A suggestion (was: Re: .bash_profile(permission denied)

Bill's LFS Login lfsbill at nospam.dot
Mon Jan 26 06:45:26 PST 2004


On Mon, 26 Jan 2004, Henry K van Eyken wrote:

> Scott.
>
> I am not answering your question directly, but what I have to say is
> relevant. Although I do use the command line from time to time, I am
> far, very far from an expert user. Going through the LFS book makes me
> double aware of that. Also the language used - the language experts use,
> or jargon, if you wish - frequently gets me stumped. Having said this it
> looks to me that this course may well turn out to be an excellent
> experience for people such as us. Time will tell.

I note that BLFS recently added a glossary section. This may not be a
bad idea for the LFS book. If you think it has merit, why not suggest
that on the lfs-dev list?

Also, Richard Downing has begun a useful effort here

<http://www.109bean.org.uk/LFS-references.html>

I suggest you check it out to see if that doesn't offer some help. IIRC,
the URL may be appearing in the next release of the LFS book as another
aid for all of us.

BTW, if folks are in a foul mood, they will hammer you for top-posting.
If you can, intersperse your comments at appropriate places in the
original post when you reply. The book and FAQ have some references to
the desired "netiquette".

><snip>

> What, I believe, is needed most at this point is a more readily
> available clarification of terms in the language of newbies, those
> newbies who pretty well meet the prerequisites set out early in the book
> (and with some tolerance for forgetting and the need for reinforcement).
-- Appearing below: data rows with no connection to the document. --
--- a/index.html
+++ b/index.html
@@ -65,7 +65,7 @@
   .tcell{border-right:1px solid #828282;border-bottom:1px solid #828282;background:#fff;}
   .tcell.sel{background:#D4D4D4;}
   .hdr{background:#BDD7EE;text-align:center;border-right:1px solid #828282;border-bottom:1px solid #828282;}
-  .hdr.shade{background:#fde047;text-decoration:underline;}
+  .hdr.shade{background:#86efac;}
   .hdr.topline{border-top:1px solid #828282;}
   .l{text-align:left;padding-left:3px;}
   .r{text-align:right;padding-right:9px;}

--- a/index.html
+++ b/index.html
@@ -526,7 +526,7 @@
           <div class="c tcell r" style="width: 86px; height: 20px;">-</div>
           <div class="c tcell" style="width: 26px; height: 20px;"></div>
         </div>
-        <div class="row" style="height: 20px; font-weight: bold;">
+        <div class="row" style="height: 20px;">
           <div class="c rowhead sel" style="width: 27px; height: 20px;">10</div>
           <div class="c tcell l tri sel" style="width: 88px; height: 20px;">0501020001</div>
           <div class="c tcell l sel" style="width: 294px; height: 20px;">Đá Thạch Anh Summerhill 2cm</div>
Even though I suggested a glossary *might* be suitable for the LFS book
above, I also keep this in mind.

There are *many* sources for this information already available on the
net. Part of the LFS goals is to avoid *unnecessary* duplication of
information already available from these sources. LFS does not want to
replace them. So careful consideration is needed in this area.

Also, the target audience is "intermediate-to-advanced" users. Total
n00bs may come, but much less consideration must be given that so that
the book stays at a level appropriate to that "intermediate-to-advanced"
user.

>
> I am tempted to suggest this approach: Dividing the students in this
> course into those who use Linux in their studies or professionally and
> those who are amateurs. There might be a separate list for the latter
> group and, one would hope, there would be some tutors willing to look at
> the questions and respond to them. From this there might develop a set
> of supplementary notes to the various parts of the book.
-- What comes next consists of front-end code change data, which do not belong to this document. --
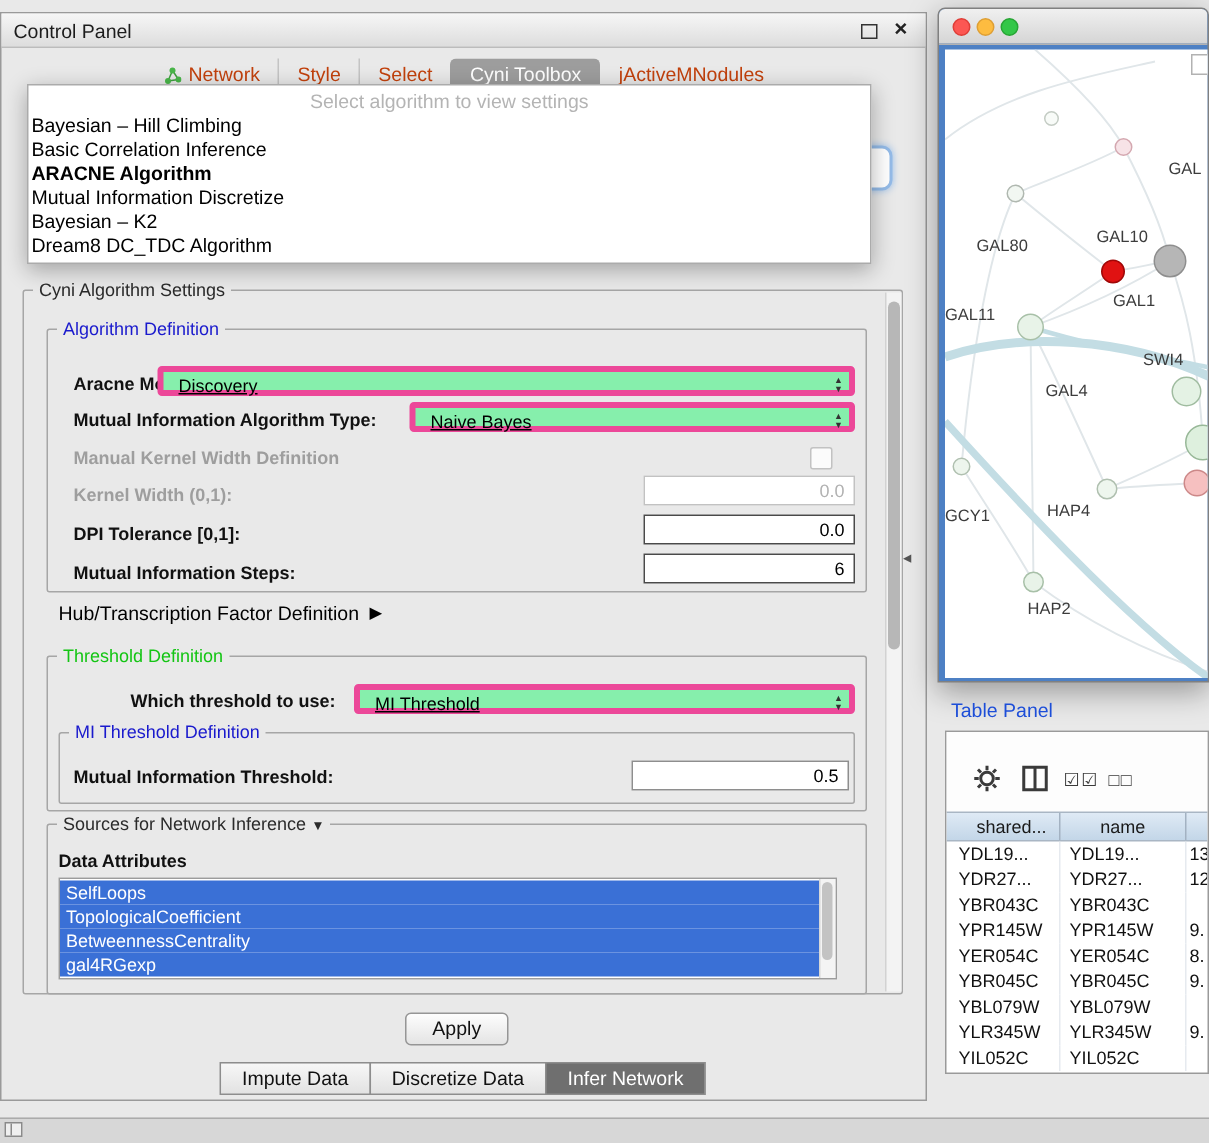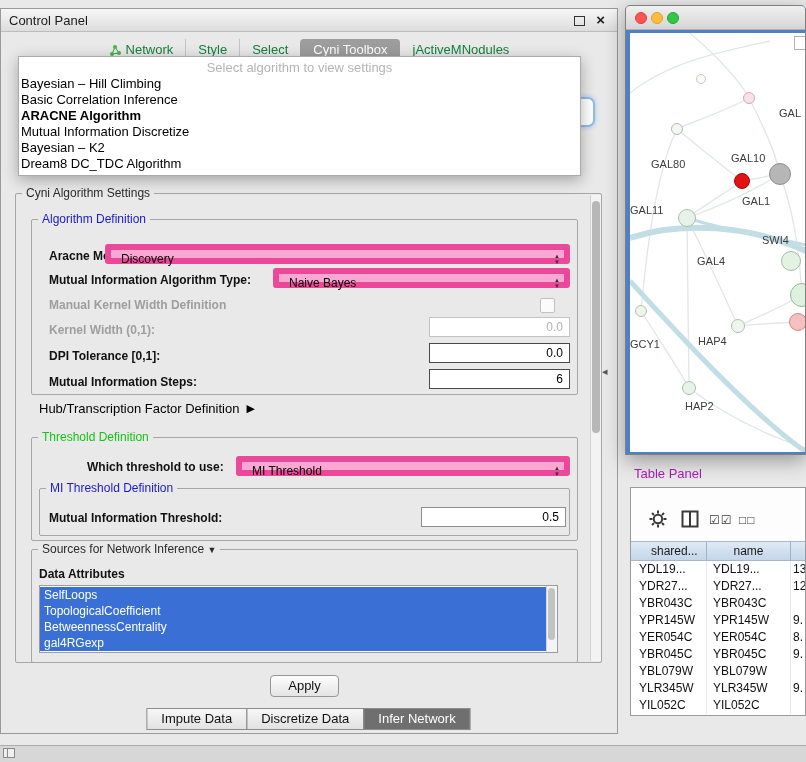--- a/index.html
+++ b/index.html
@@ -23,7 +23,7 @@
 
   
   .cp-tabs{position:absolute;left:0;top:30px;width:100%;display:flex;justify-content:center;align-items:center;}
-  .cp-tab{display:flex;align-items:center;gap:5px;height:21px;padding:0 12px;font-size:13px;color:#15803d;border-left:1px solid #c4c4c4;white-space:nowrap;}
+  .cp-tab{display:flex;align-items:center;gap:5px;height:21px;padding:0 12px;font-size:13px;color:#c2410c;border-left:1px solid #c4c4c4;white-space:nowrap;}
   .cp-tab:first-child{border-left:none;}
   .cp-tab.active{background:#9d9d9d;color:#fff;border-radius:4px;border-left-color:transparent;}
   .cp-tab.active + .cp-tab{border-left-color:transparent;}

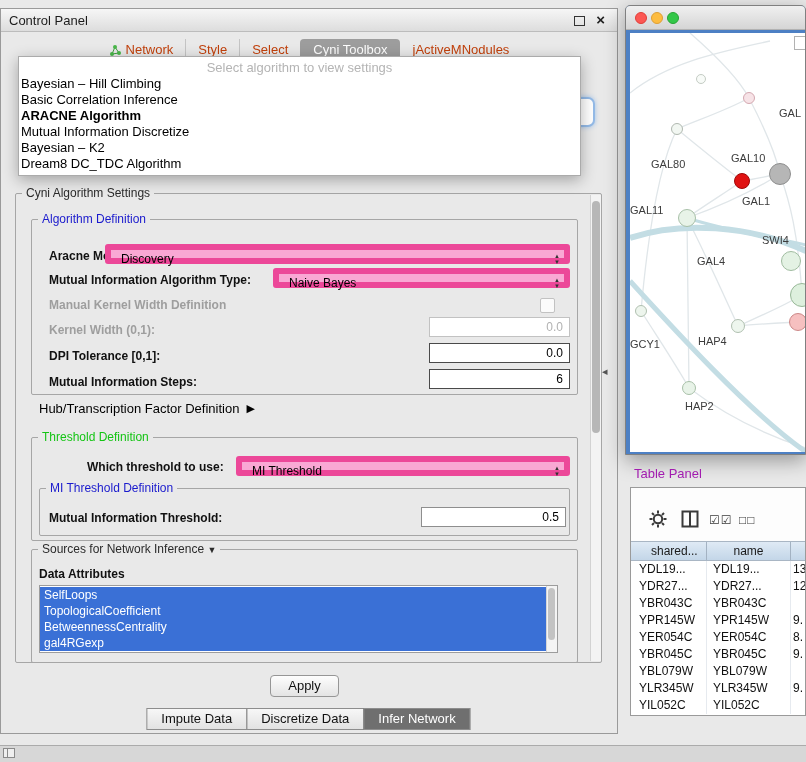--- a/index.html
+++ b/index.html
@@ -46,8 +46,8 @@
   .form-label{position:absolute;font-size:12px;font-weight:bold;color:#111;white-space:nowrap;}
   .form-label.disabled{color:#9e9e9e;}
 
-  .combo{position:absolute;height:20px;background:#f9a8d4;border:6px solid #ec4899;border-radius:3px;
-    font-size:12px;line-height:18px;padding-left:10px;box-sizing:border-box;color:#000;}
+  .combo{position:absolute;height:20px;background:#86efac;border:4px solid #ec4899;border-radius:3px;
+    font-size:12px;line-height:18px;padding-left:10px;box-sizing:border-box;color:#000;text-decoration:underline;}
   .stepper{position:absolute;right:4px;top:3px;display:flex;flex-direction:column;align-items:center;}
   .stepper span{font-size:6px;line-height:6px;color:#333;}
 

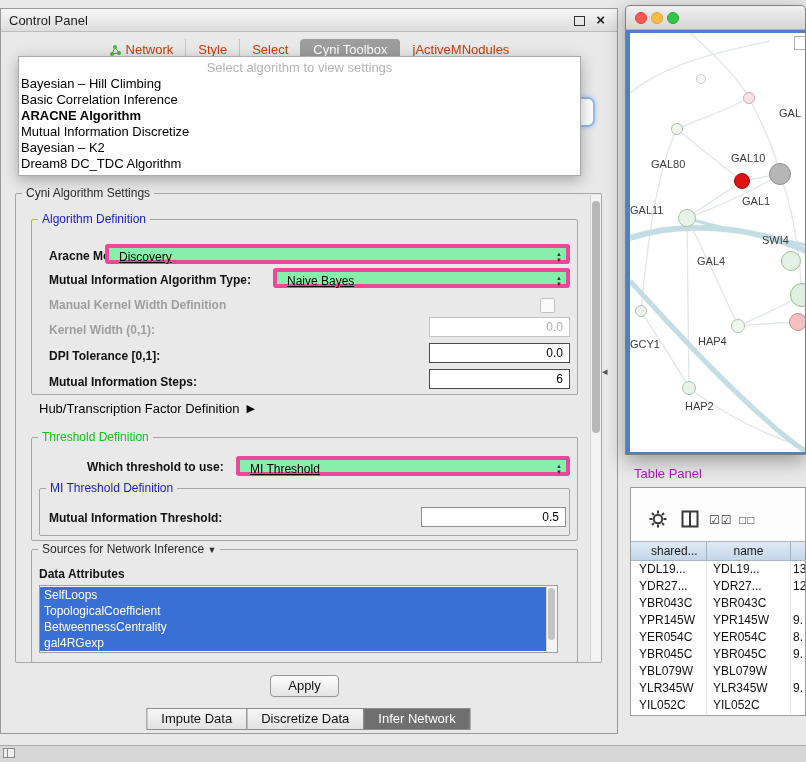--- a/index.html
+++ b/index.html
@@ -100,7 +100,7 @@
   #net-minibox{position:absolute;left:164px;top:3px;width:13px;height:14px;background:#fff;border:1px solid #b2b2b2;box-sizing:border-box;}
 
   
-  #table-panel-label{position:absolute;left:634px;top:466px;font-size:13px;color:#a21caf;}
+  #table-panel-label{position:absolute;left:634px;top:466px;font-size:13px;color:#1d4ed8;}
   #table-window{position:absolute;left:630px;top:487px;width:176px;height:229px;background:#fff;
     border:1px solid #9a9a9a;box-sizing:border-box;overflow:hidden;}
   .table-toolbar{position:absolute;left:0;top:0;right:0;height:53px;background:#fdfdfd;}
LFS is not course-work. It is not curriculum. It is not designed to
address a cross-section of users based on profession/student
categories.

What you suggest seems to be a completely different project than what
LFS wants to be.

>
> I wonder, are there others out there in the same predicament as Scott
> and myself? If you are among them, would you care to comment?
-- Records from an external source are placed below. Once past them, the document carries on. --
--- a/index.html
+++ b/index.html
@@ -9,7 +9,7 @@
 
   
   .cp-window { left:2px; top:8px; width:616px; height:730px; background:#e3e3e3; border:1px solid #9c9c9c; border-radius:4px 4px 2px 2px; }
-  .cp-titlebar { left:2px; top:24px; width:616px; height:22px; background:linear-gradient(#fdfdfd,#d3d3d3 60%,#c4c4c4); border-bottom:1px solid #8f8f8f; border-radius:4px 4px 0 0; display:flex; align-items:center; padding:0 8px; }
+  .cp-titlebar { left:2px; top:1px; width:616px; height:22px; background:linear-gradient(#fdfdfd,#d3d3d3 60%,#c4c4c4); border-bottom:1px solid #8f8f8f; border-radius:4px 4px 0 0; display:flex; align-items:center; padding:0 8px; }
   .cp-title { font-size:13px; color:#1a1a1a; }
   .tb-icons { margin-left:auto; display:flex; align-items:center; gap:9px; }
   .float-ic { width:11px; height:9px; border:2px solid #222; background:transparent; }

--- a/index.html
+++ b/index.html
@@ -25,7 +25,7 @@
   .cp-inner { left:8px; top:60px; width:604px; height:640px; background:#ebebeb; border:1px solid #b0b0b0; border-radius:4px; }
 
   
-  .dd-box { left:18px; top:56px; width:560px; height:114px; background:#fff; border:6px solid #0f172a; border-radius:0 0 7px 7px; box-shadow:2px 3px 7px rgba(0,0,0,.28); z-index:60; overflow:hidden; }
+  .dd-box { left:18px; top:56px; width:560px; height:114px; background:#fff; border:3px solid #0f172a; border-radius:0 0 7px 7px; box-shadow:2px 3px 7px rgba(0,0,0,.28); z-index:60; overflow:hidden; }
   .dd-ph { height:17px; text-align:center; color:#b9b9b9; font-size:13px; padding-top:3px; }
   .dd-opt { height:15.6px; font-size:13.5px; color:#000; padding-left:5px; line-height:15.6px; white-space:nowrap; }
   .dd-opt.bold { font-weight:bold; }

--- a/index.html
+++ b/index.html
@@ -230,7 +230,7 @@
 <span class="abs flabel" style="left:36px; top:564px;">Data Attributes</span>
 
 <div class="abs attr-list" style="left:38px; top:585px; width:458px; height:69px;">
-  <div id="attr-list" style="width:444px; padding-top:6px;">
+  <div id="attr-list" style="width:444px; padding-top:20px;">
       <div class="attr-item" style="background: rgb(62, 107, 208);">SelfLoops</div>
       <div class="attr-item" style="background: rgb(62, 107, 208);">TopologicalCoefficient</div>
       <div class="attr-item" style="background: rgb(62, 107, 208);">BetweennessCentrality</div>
You may find it useful to use the LFS newsgroups or the mailing list
archives in conjunction with the website's "search" utility. Many
discussions about content, target audience, what to include or not, ...
have occurred in the past. A review of those may offer some
considerations that you may not have considered yet.

>
> Henry
><snip>

-- 
NOTE: I'm on a new ISP, if I'm in your address book ...
Bill Maltby
lfsbillATearthlinkDOTnet
Fix line above & use it to mail me direct.